Face à ces paradoxes, un certain nombre de questions nous préoccupe : aux temps anciens, quand, pourquoi et comment s’opéraient ces migrations, en particulier entre les marins venus d’ailleurs et les occupants des terres immergées ?
Dans le contexte colonial de peuplement, dans quelles conditions les ressortissants originaires des îles Wallis et Futuna se sont infiltrés dans leur nouveau pays d’accueil pour devenir par la suite la plus grande minorité culturelle installée en Nouvelle-Calédonie après les Européens ?
Quel rapport peut ont établir entre ces migrations dites « polynésiennes » – l’une plus ancienne dans un contexte dit « traditionnel » et l’autre plus récente dans un contexte dit « colonial ou post colonial » – dans lequel les enjeux sont différents ?
Notre hypothèse est qu’il existait de véritables réseaux d’échanges traditionnels entre les îles en Océanie, et, l’archipel calédonien bien avant l’arrivée du Blanc a intégré dans sa population des groupes extérieurs venus de l’Est dits « polynésiens », entre autre des îles Wallis. Cependant, ces « enracinements » n’étaient possibles que dans un cadre social et juridique spécifique aux sociétés océaniennes dont les liens de parenté fondent l’identité des groupes et des individus. Dans le contexte contemporain, même si la présence européenne depuis 1853 et l’arrivée de plusieurs vagues de populations « étrangères » a bouleversé les sociétés autochtones, entre les groupes en présence, notamment entre la communauté wallisienne et le peuple kanak – pour reprendre les qualificatifs discursifs actuels – des stratégies de rapprochement « coutumières et traditionnelles » réciproques se créent, se forment ou se renouent. Par exemple, la révélation du mythe des origines de certaines chefferies kanak entre les îles Wallis et Ouvéa via les Loyauté et la Grande Terre va constituer un lien de rapprochement entre les deux communautés, alors que l’histoire coloniale fera d’eux des d’impitoyables belligérants.
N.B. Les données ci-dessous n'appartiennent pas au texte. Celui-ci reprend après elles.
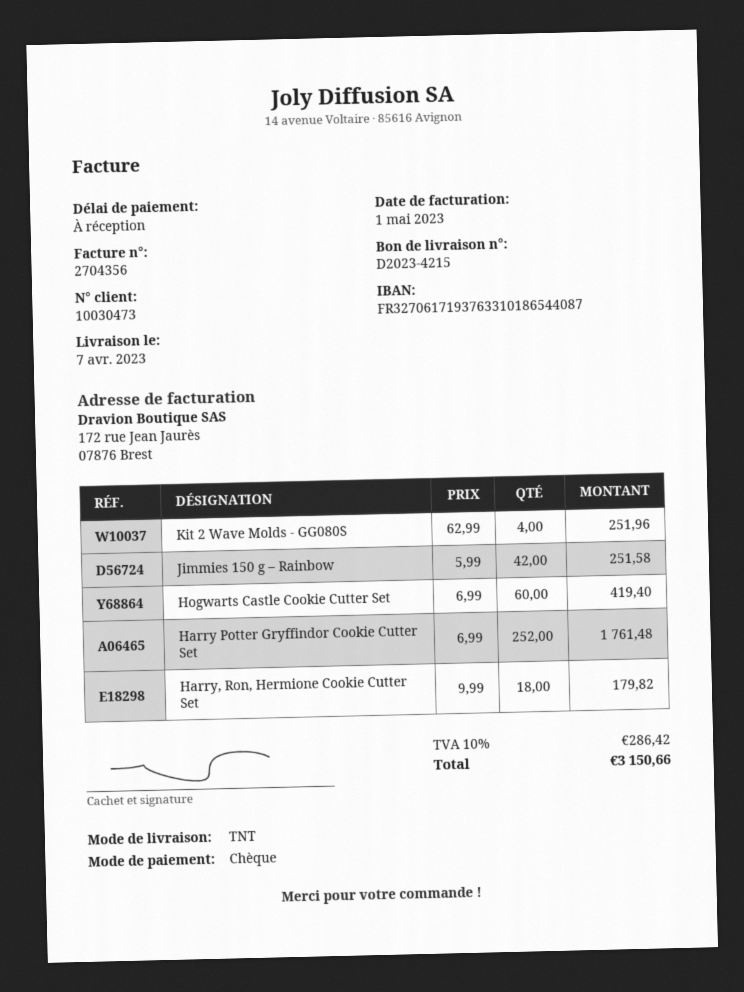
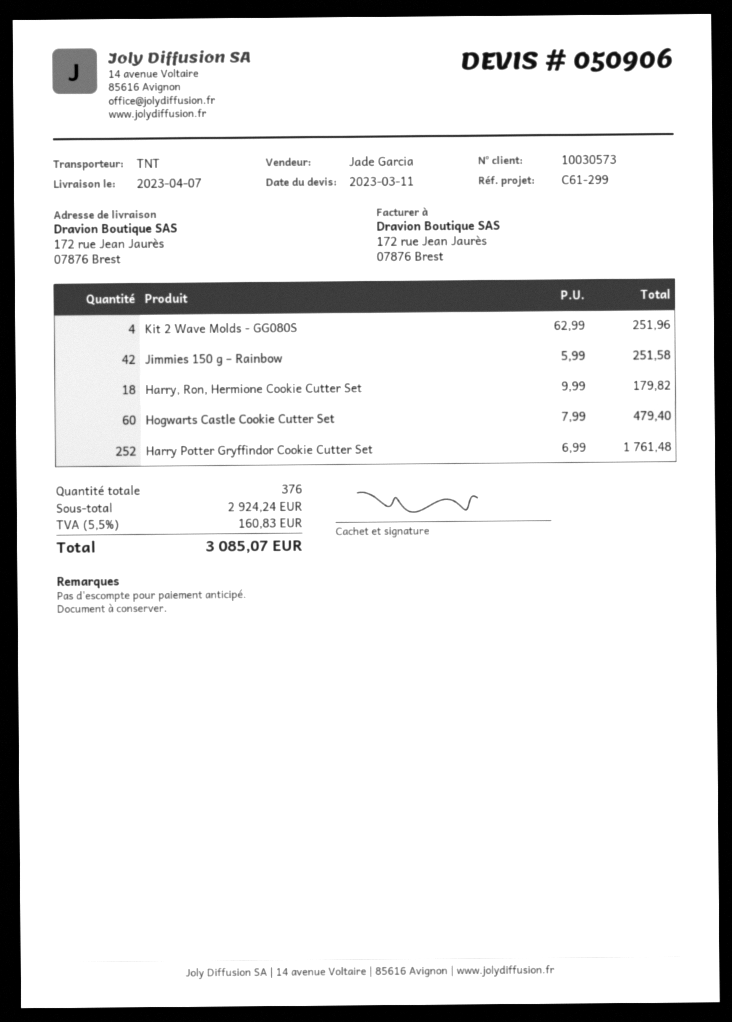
customer number: 10030473 -> 10030573
Hogwarts Castle Cookie Cutter Set: 60 x 6.99 = 419.40 -> 60 x 7.99 = 479.40
tax: 10% = 286.42 -> 5.5% = 160.83
total: 3150.66 -> 3085.07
L’exposé qui va suivre fera un état des lieux concernant l’ancienne présence « polynésienne » dans l’archipel calédonien lors des premiers contacts en recoupant les témoignages des premiers découvreurs européens et en s’appuyant notamment sur le patrimoine oral des autochtones. Après avoir dégagé la stratégie d’approche de cet objet d’étude, une réflexion épistémologique sur la façon dont l’altérité océanienne a évolué et s’est construite me semble intéressante à traiter en terme de rapports sociaux entre d’une part les anciens Océaniens et d’autre part entre les « nouveaux Polynésiens » récemment immigrés, et « les Kanaks d’aujourd’hui » qui aspirent à une émancipation culturelle et politique. La question de l’enracinement « polynésienne 8(*)» dans la période dite pré-coloniale dans cette partie de la Mélanésie, d’après des faits historiques ou d’ après d’autres auteurs en Sciences Sociales, sera mise en exergue. L’apport du mythe fondateur de la chefferie de Nékélo, à Ouvéa, mais connu dans d’autres versions dans plusieurs lieux de l’archipel calédonien, nous sera très précieux pour aborder ensuite la question identitaire dans la période dite post coloniale.
Ce lien entre l’altérité d’hier et les identités d’aujourd’hui peut être renoué et visible en l’étudiant sous un aspect diachronique dans le contexte de la colonisation de peuplement dans lequel le pluralisme culturel a émergé en même temps que le contre courant nationaliste. Pour cet exposé, nous tenterons d’utiliser différentes sources en y associant certains préceptes d’auteurs. Avant chaque partie annoncée, nous rappellerons succinctement la méthodologie et les sources utilisées. Ce travail ne mentionne pas de témoignages oraux d’enquêtés, le temps nous étant imparti était trop court.